- TO DO
Copy out the entries that follow exactly, leaving every picture behind.

[Edit difference data]
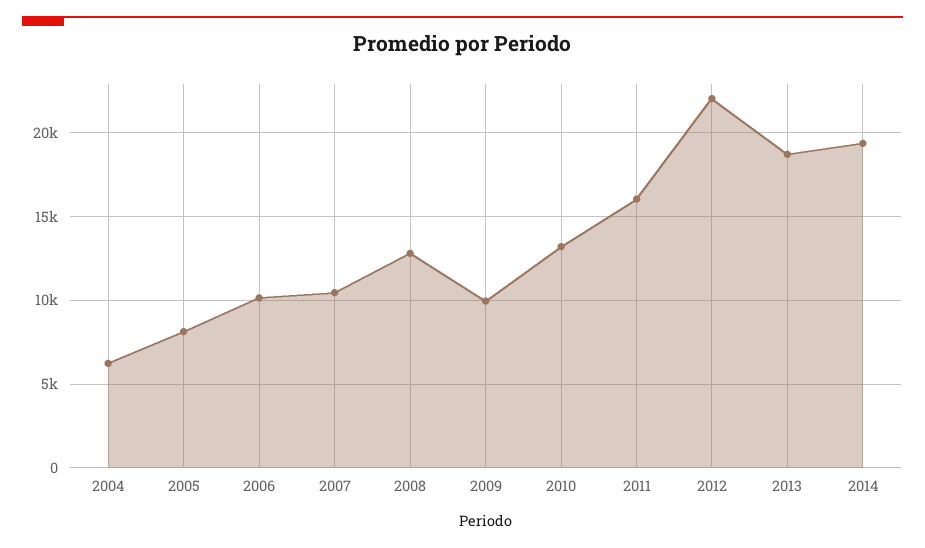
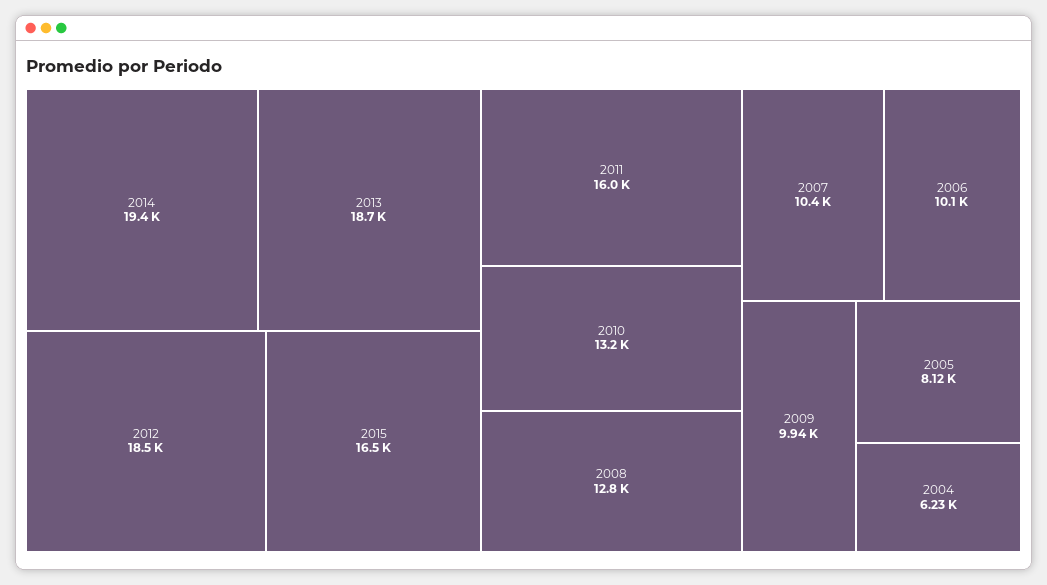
2012: 22000 -> 18500
2015: none -> 16500

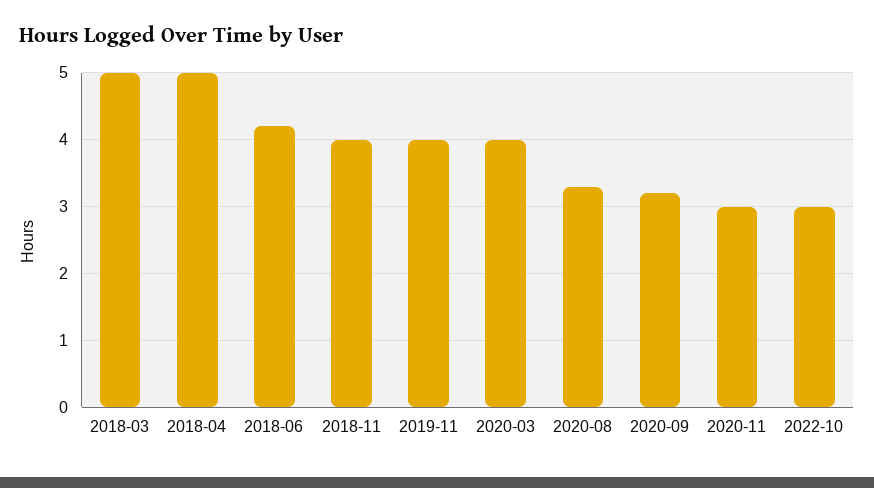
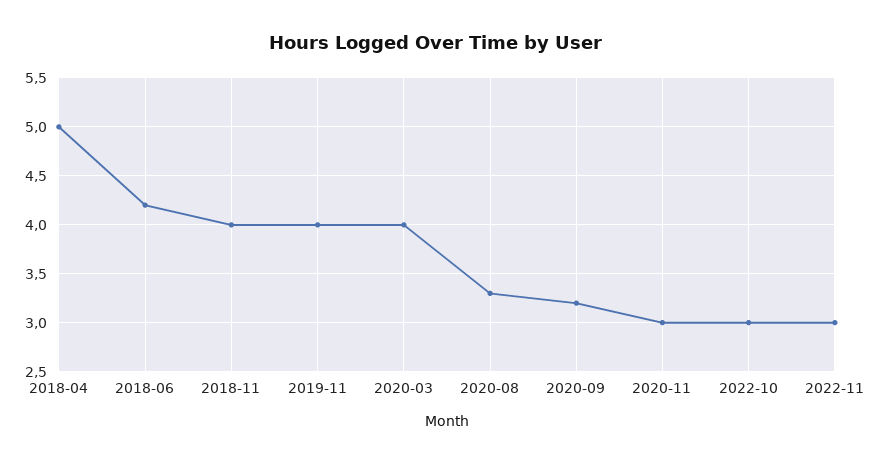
2018-03: 5 -> none
2022-11: none -> 3

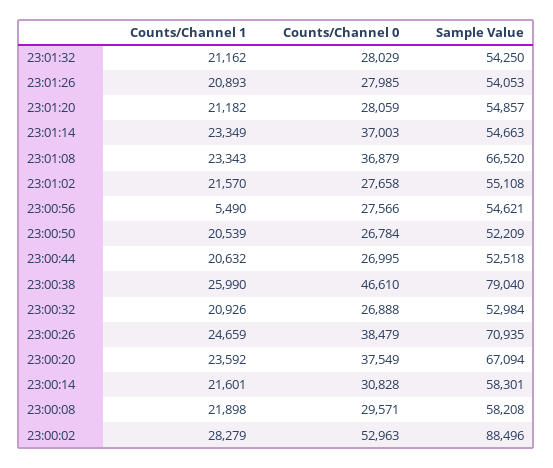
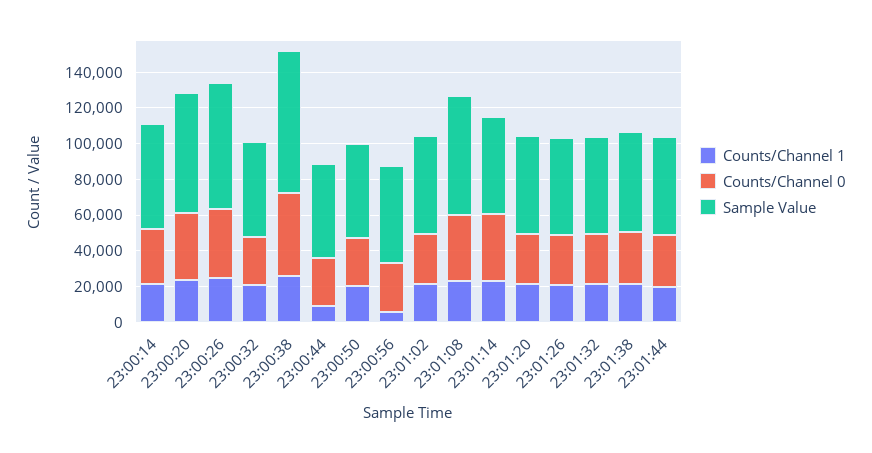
Counts/Channel 1, 23:00:44: 20632 -> 10000
Counts/Channel 1, 23:00:08: 21898 -> none
Counts/Channel 0, 23:00:08: 29571 -> none
Sample Value, 23:00:08: 58208 -> none
Counts/Channel 1, 23:00:02: 28279 -> none
Counts/Channel 0, 23:00:02: 52963 -> none
Sample Value, 23:00:02: 88496 -> none
Counts/Channel 1, 23:01:38: none -> 20000
Counts/Channel 0, 23:01:38: none -> 30000
Sample Value, 23:01:38: none -> 55000
Counts/Channel 1, 23:01:44: none -> 20000
Counts/Channel 0, 23:01:44: none -> 30000
Sample Value, 23:01:44: none -> 55000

- THE ANSWER
2012: 22000 -> 18500
2015: none -> 16500

2018-03: 5 -> none
2022-11: none -> 3

Counts/Channel 1, 23:00:44: 20632 -> 10000
Counts/Channel 1, 23:00:08: 21898 -> none
Counts/Channel 0, 23:00:08: 29571 -> none
Sample Value, 23:00:08: 58208 -> none
Counts/Channel 1, 23:00:02: 28279 -> none
Counts/Channel 0, 23:00:02: 52963 -> none
Sample Value, 23:00:02: 88496 -> none
Counts/Channel 1, 23:01:38: none -> 20000
Counts/Channel 0, 23:01:38: none -> 30000
Sample Value, 23:01:38: none -> 55000
Counts/Channel 1, 23:01:44: none -> 20000
Counts/Channel 0, 23:01:44: none -> 30000
Sample Value, 23:01:44: none -> 55000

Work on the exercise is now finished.